■ Before-and-after change records:
....

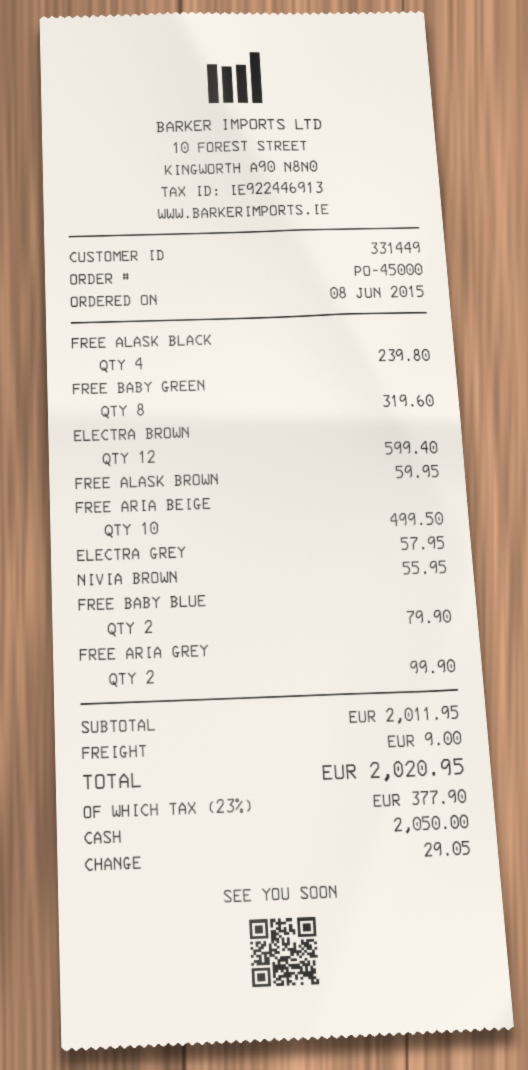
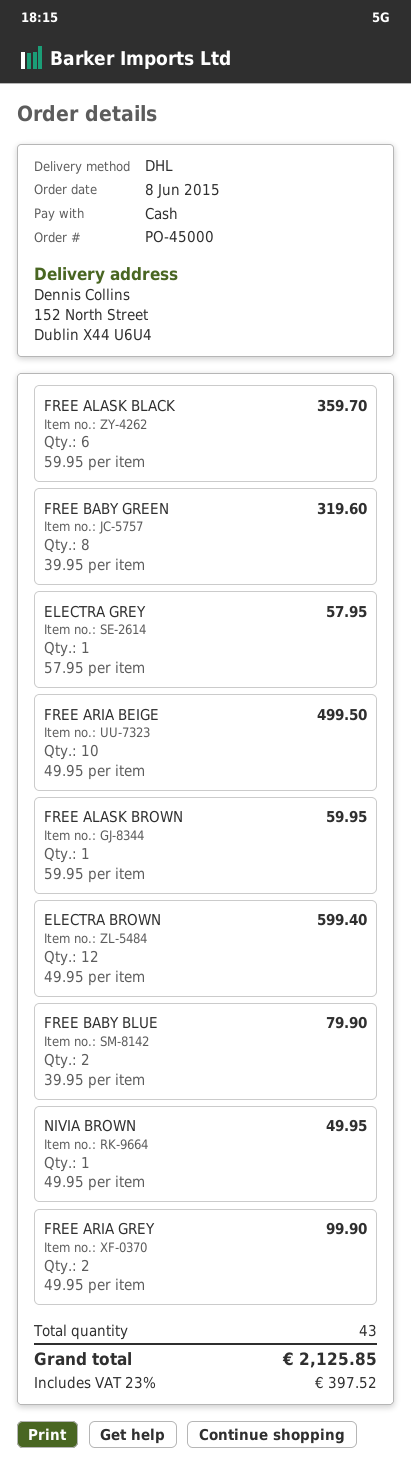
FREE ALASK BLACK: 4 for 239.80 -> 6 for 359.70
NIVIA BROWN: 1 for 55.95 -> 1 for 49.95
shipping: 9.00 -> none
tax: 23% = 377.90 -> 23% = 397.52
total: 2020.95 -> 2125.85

....

■ Activity: Your task is a word-for-word transcription of the entries, leaving out all pictures.

■ Task answer:
FREE ALASK BLACK: 4 for 239.80 -> 6 for 359.70
NIVIA BROWN: 1 for 55.95 -> 1 for 49.95
shipping: 9.00 -> none
tax: 23% = 377.90 -> 23% = 397.52
total: 2020.95 -> 2125.85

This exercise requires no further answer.